WHAT TO DO
Exactly those lines that run from the one containing "subtotal: 317.78 -> 347.86" through the last line of the entries below should be printed, and no others.

(Records from a collection)
=======

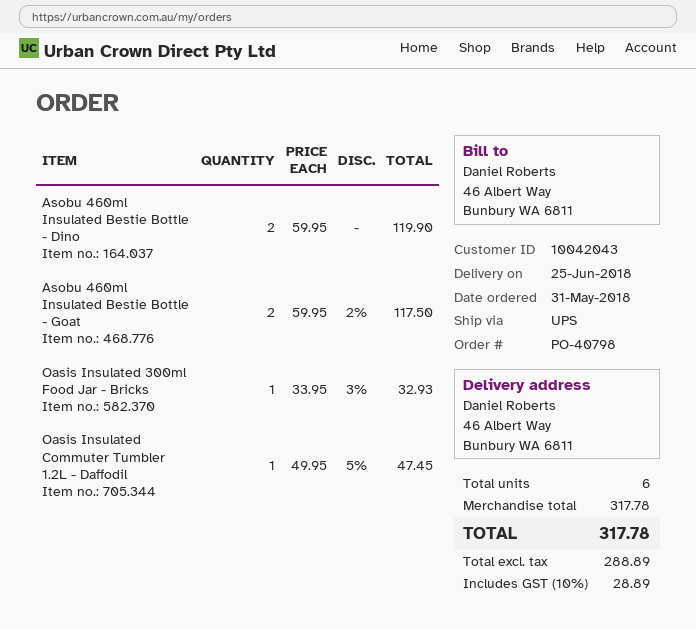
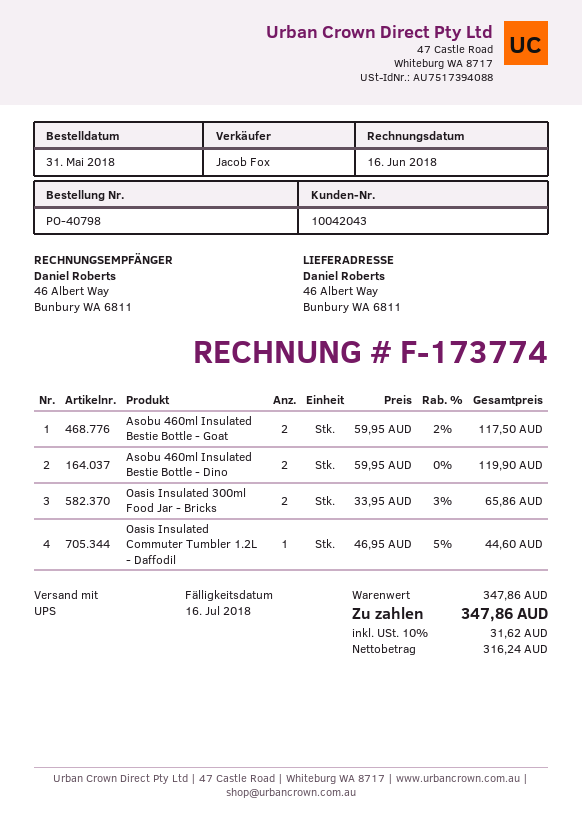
Oasis Insulated 300ml Food Jar - Bricks: 1 x 33.95 - 3% = 32.93 -> 2 x 33.95 - 3% = 65.86
Oasis Insulated Commuter Tumbler 1.2L - Daffodil: 1 x 49.95 - 5% = 47.45 -> 1 x 46.95 - 5% = 44.60
subtotal: 317.78 -> 347.86
net: 288.89 -> 316.24
tax: 10% = 28.89 -> 10% = 31.62
total: 317.78 -> 347.86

=======

RESULT FOR THIS TASK
subtotal: 317.78 -> 347.86
net: 288.89 -> 316.24
tax: 10% = 28.89 -> 10% = 31.62
total: 317.78 -> 347.86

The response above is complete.